Required action:
Could you count how many lines of the data include "requests" and answer with the number only?

The input:
§ §

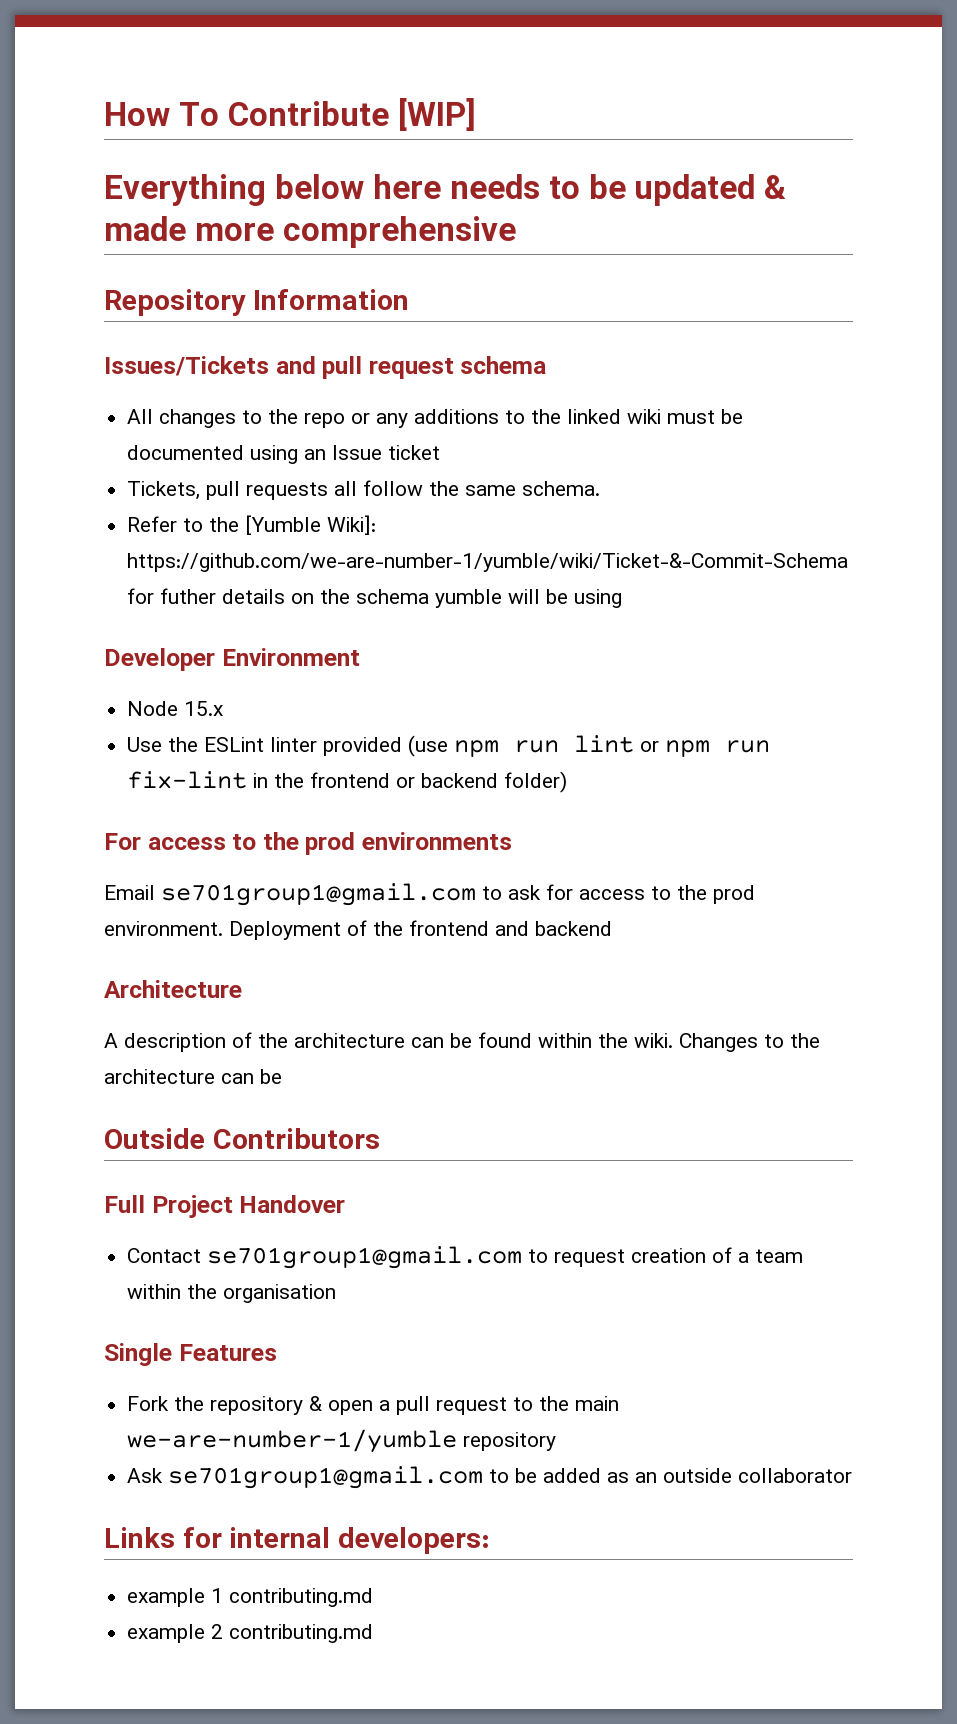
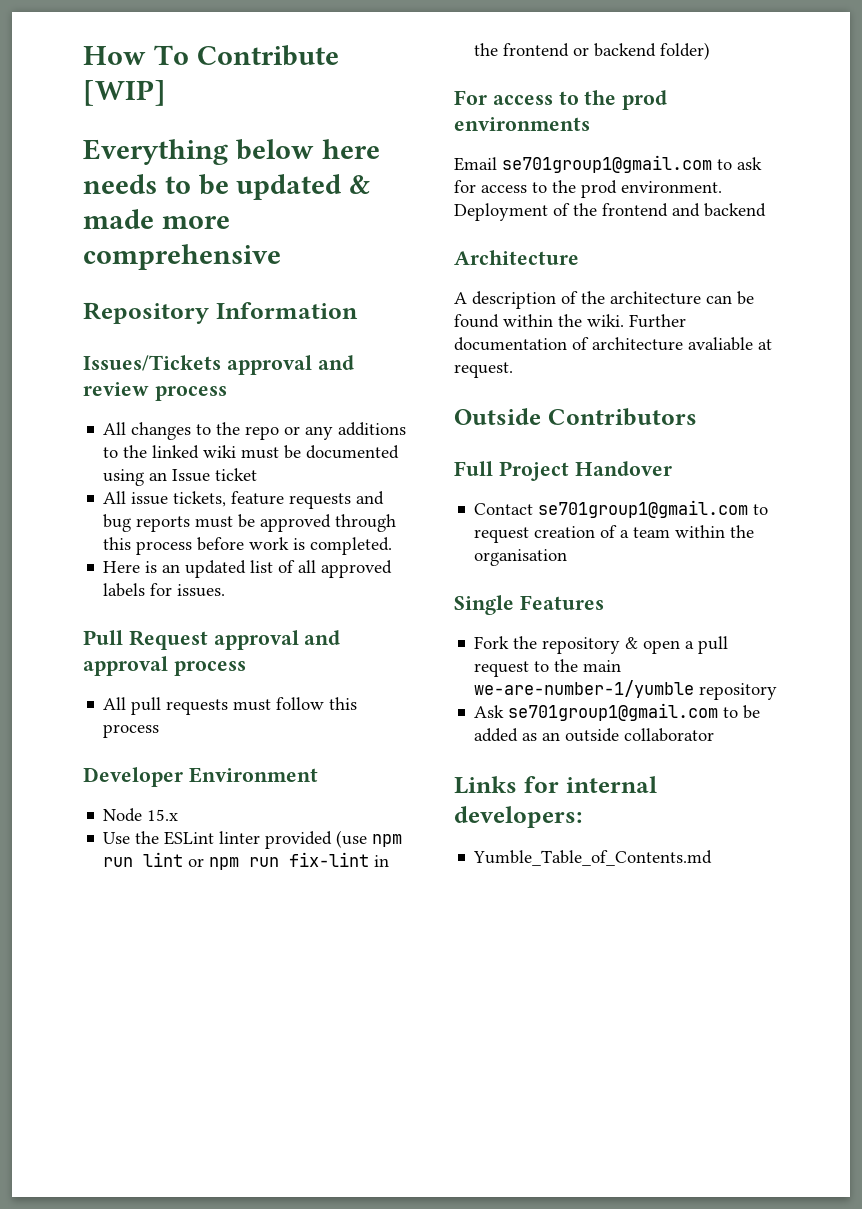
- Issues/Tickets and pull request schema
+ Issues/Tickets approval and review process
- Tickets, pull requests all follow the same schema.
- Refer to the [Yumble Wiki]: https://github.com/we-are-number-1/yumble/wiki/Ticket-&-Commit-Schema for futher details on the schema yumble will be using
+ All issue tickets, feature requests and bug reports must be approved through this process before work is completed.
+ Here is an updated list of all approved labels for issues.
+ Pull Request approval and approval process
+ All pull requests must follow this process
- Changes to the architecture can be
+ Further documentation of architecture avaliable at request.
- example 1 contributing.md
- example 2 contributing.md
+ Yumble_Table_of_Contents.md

§ §

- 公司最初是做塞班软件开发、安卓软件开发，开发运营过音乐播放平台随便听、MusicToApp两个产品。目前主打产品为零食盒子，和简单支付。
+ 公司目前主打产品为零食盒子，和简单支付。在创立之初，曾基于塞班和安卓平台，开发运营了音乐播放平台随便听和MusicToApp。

§ §

Answer to this problem:
3